Research Findings: Objective 1
Identify Factors Related to Heat Vulnerability and Tree Canopy Heat Mitigation
The first objective is to identify factors related to heat vulnerability and heat mitigation capacity. This is achieved through extensive review of relevant scholarly articles as well as reports produced by the City of Montreal. Nine heat vulnerability factors are identified: age, income, education, ethnicity, social isolation, proximity to cooling structure, canopy cover, and age and height of housing structure. For more information on the variables included in this analysis please refer to Research Approach Objective 1.
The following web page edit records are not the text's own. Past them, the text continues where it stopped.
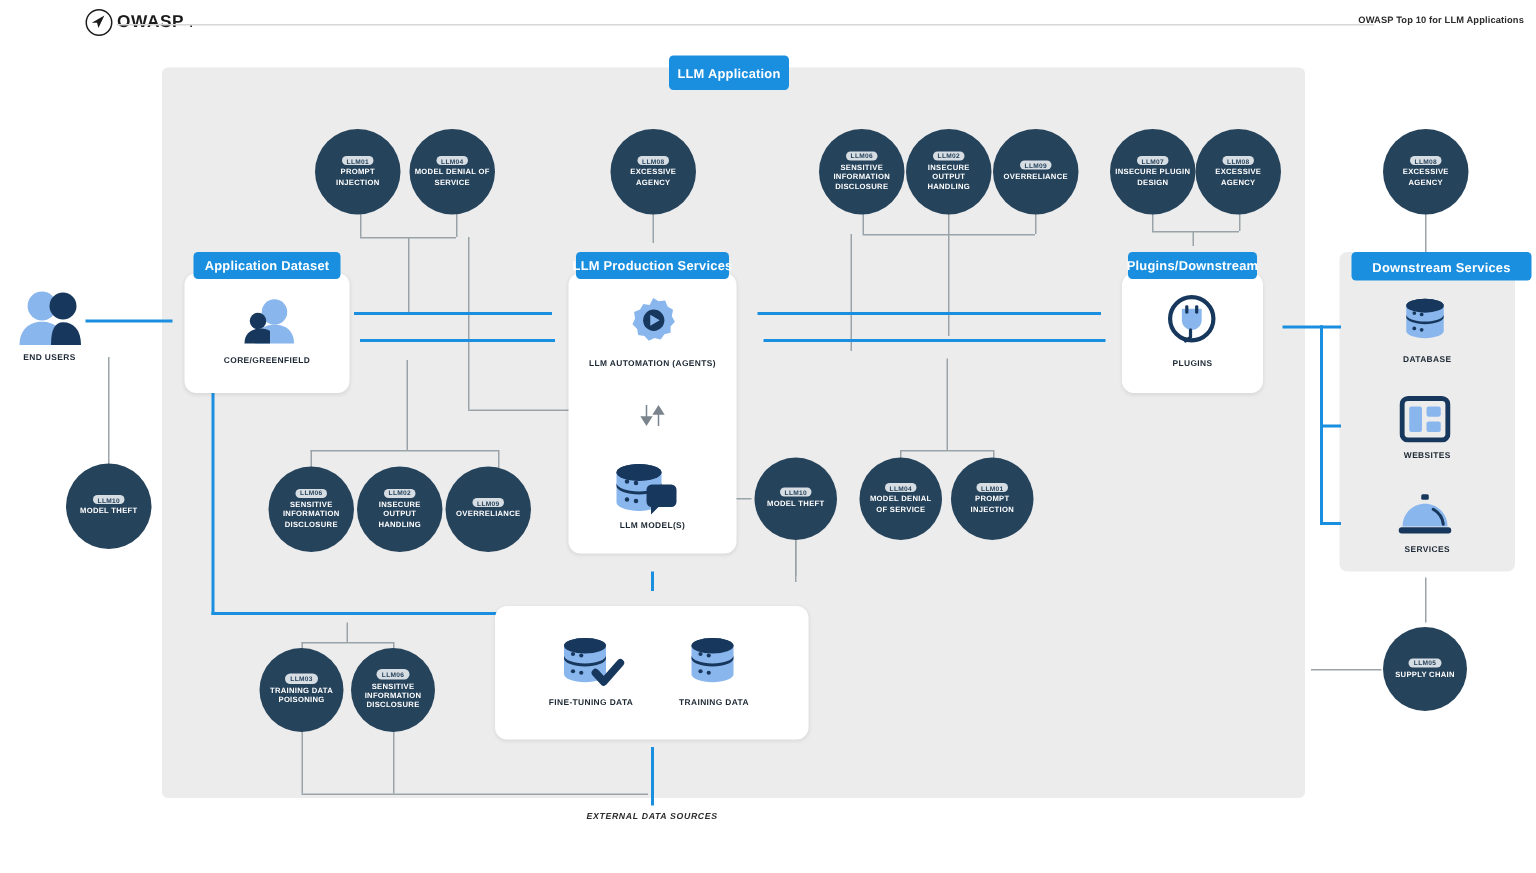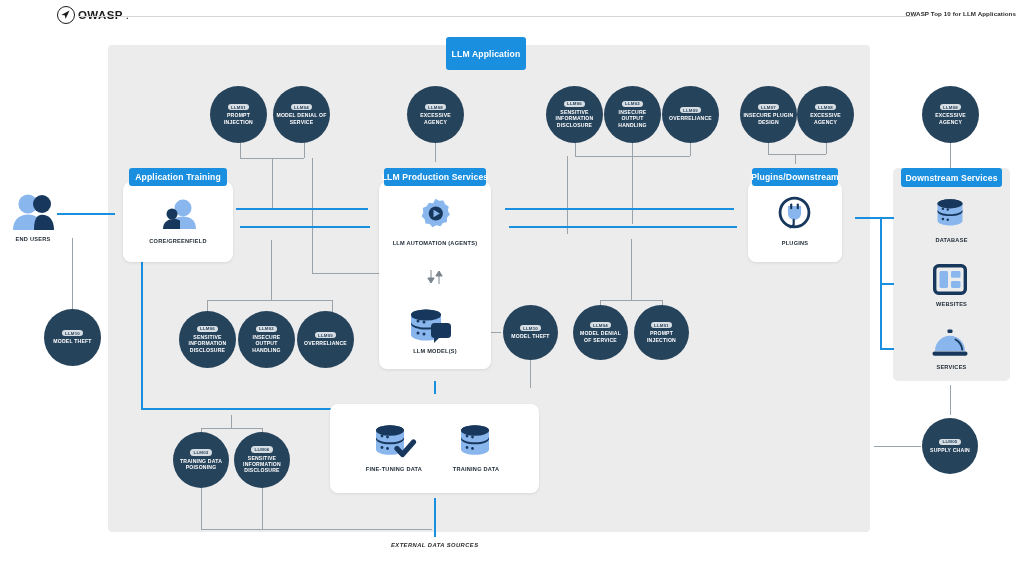"LLM Application" div.chip { height: 33px -> 23px }
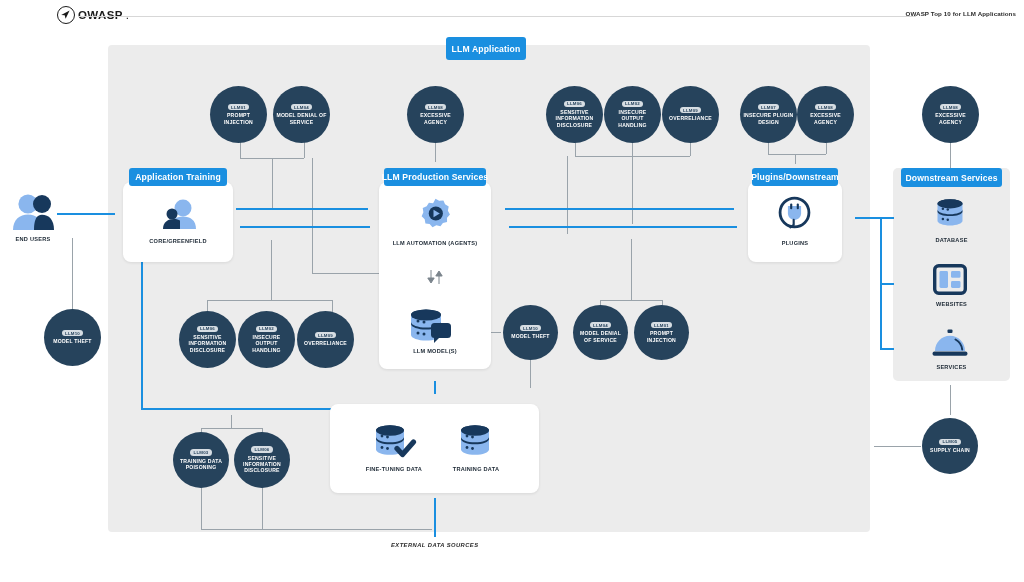"Application Training" div.chip { text: Training -> Dataset }
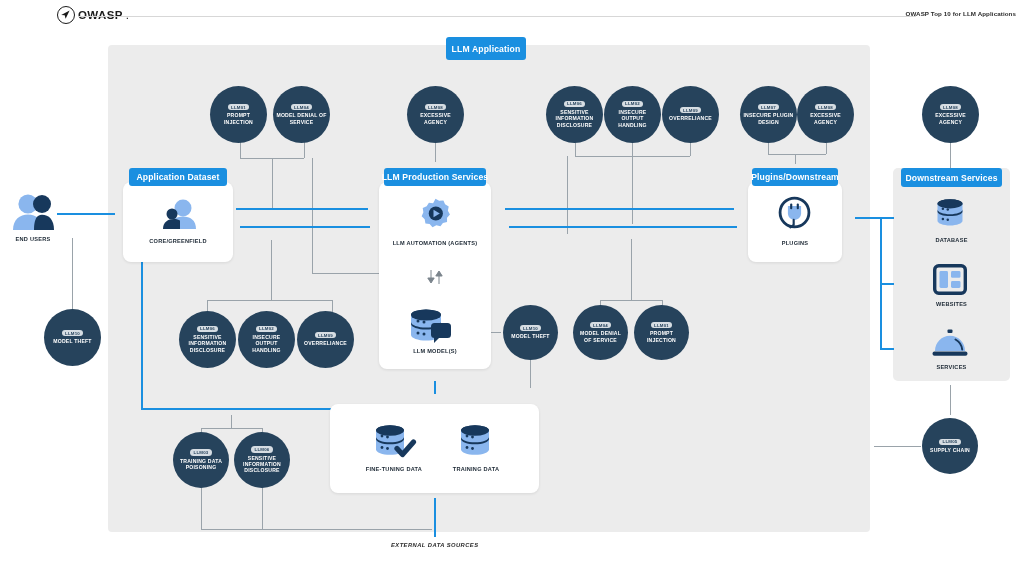"Downstream Services" div.chip { width: 101px -> 120px }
Additional factors could improve the accuracy and relevance of this model output. In particular, heat-related hospitalization data and census tract of residence for hospitalized individuals would improve model accuracy (Chuang, 2015). Health records, however, were unavailable for this research. It would also improve the analysis to have data on the number of households using air conditioning units (O'Neil et al., 2005; Reid et al., 2009). This data is unavailable for the City of Montreal. Income and housing structure factors significantly influence heat vulnerability, and additionally act as proxy indicators of air conditioning access (Ho et al., 2015). Older homes are less likely to have air-conditioning, and higher buildings increase the vulnerability to heat (Chan et al., 2007; Xu et al., 2013); as well, low-income households are less likely to be able to afford the use of air-conditioning (O’Neill et al., 2005). These factors provide information that relates to air-conditioning, although the model could be improved with more specific information on the use of air-conditioning in each census tract. Future analyses would benefit from including hospitalization data and air-conditioning prevalence if it is available to researchers.